(Exercise materials begins)
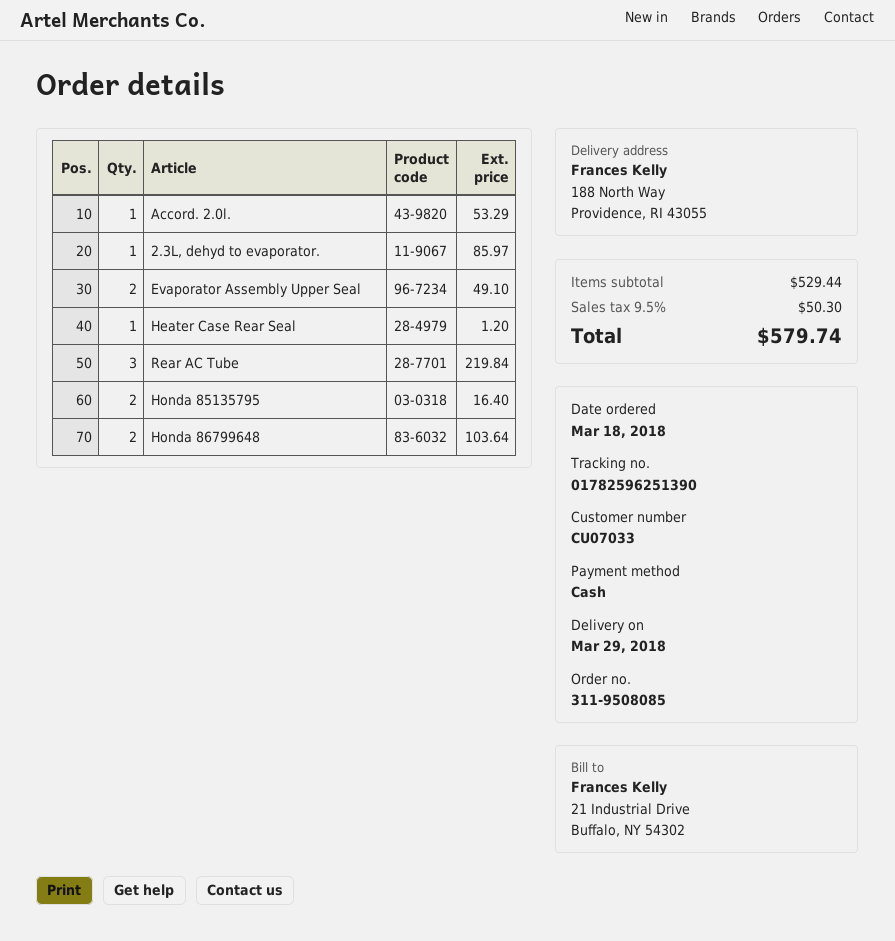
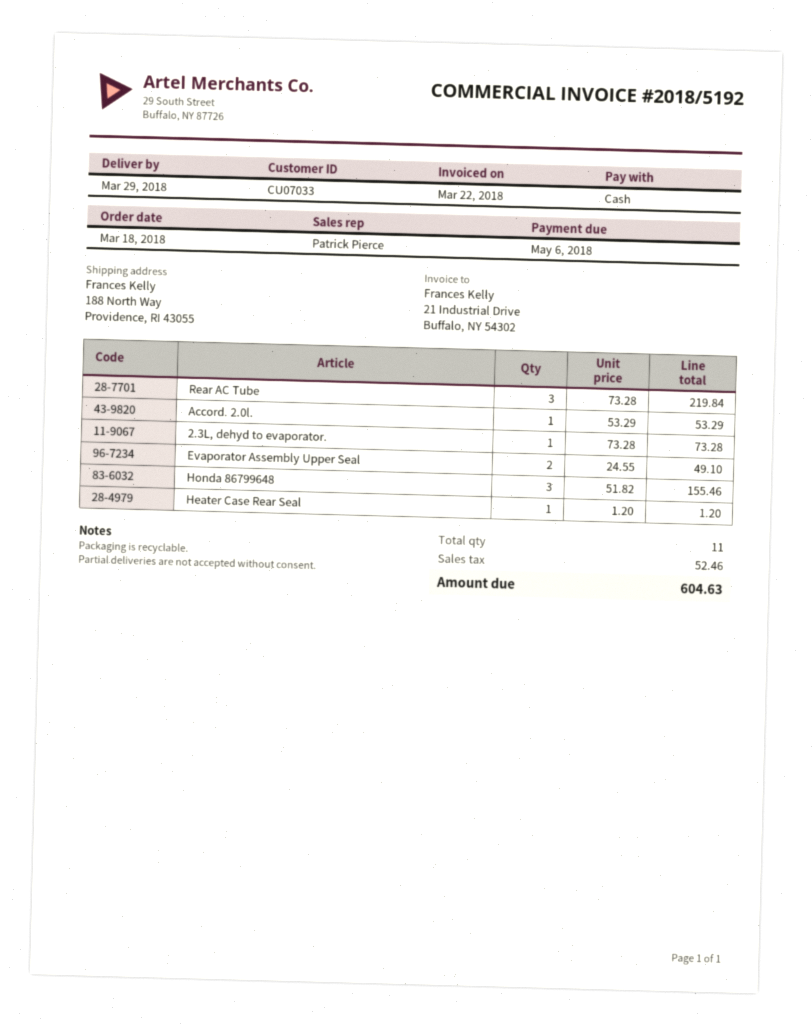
2.3L, dehyd to evaporator.: 1 for 85.97 -> 1 for 73.28
Honda 85135795: 2 for 16.40 -> none
Honda 86799648: 2 for 103.64 -> 3 for 155.46
tax: 50.30 -> 52.46
total: 579.74 -> 604.63

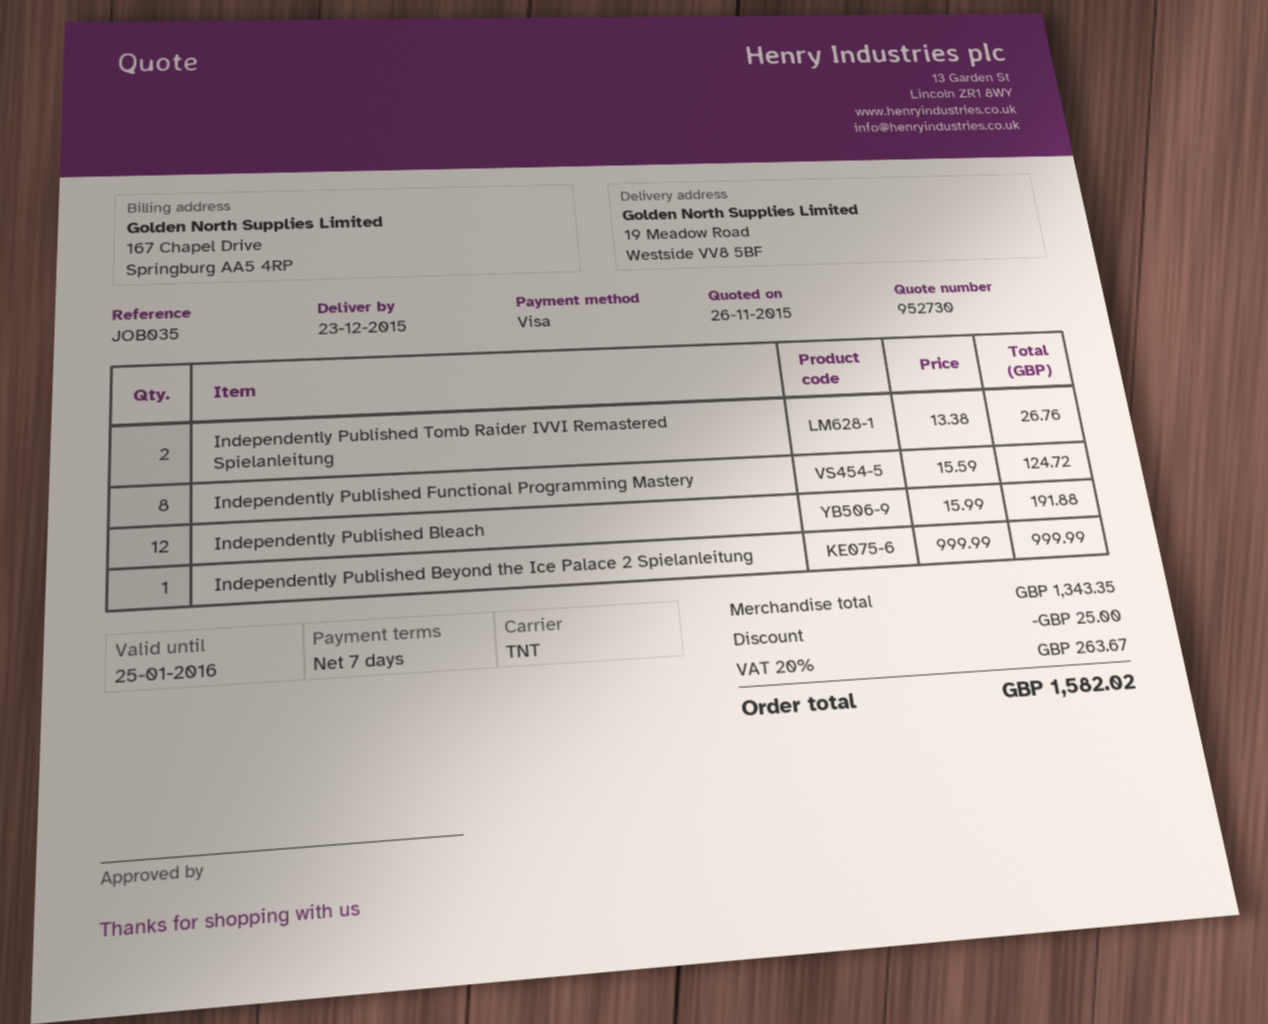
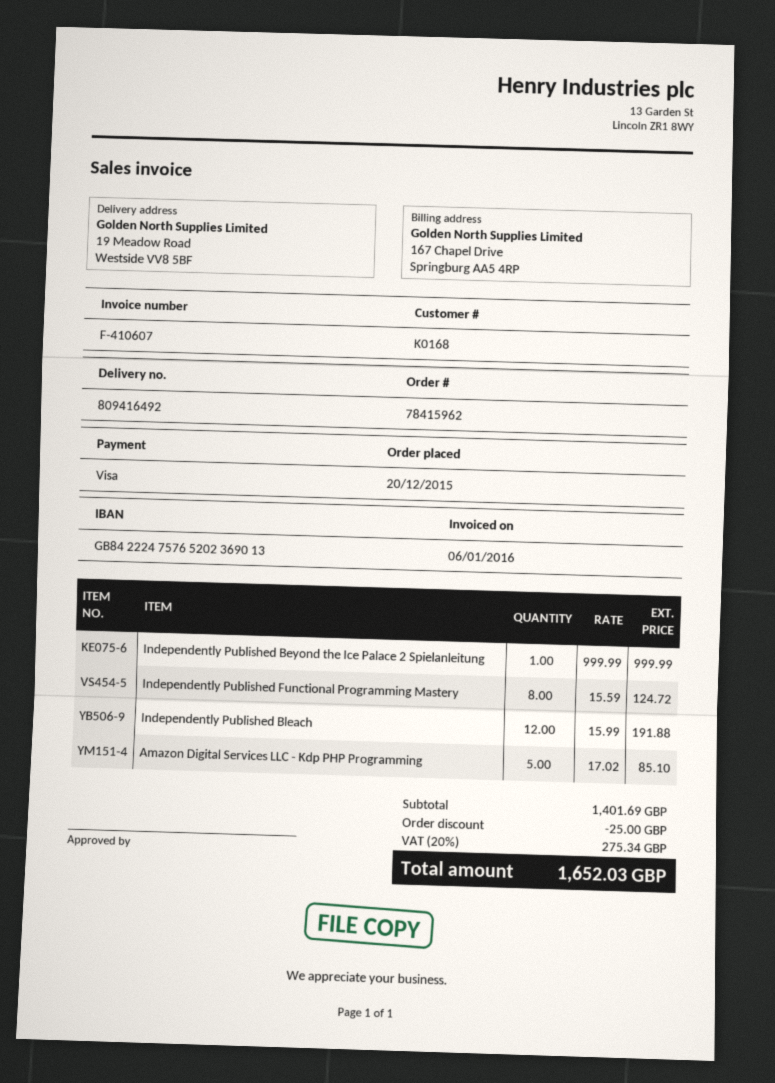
Independently Published Tomb Raider IVVI Remastered Spielanleitung: 2 x 13.38 = 26.76 -> none
Amazon Digital Services LLC - Kdp PHP Programming: none -> 5 x 17.02 = 85.10
subtotal: 1343.35 -> 1401.69
tax: 20% = 263.67 -> 20% = 275.34
total: 1582.02 -> 1652.03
(Exercise materials ends)
**Instructions to follow**
Word for word, repeat only the lines from the line containing "Honda 86799648: 2 for 103.64 -> 3 for 155.46" through the end of the data, without any pictures.

**Result for this task**
Honda 86799648: 2 for 103.64 -> 3 for 155.46
tax: 50.30 -> 52.46
total: 579.74 -> 604.63

Independently Published Tomb Raider IVVI Remastered Spielanleitung: 2 x 13.38 = 26.76 -> none
Amazon Digital Services LLC - Kdp PHP Programming: none -> 5 x 17.02 = 85.10
subtotal: 1343.35 -> 1401.69
tax: 20% = 263.67 -> 20% = 275.34
total: 1582.02 -> 1652.03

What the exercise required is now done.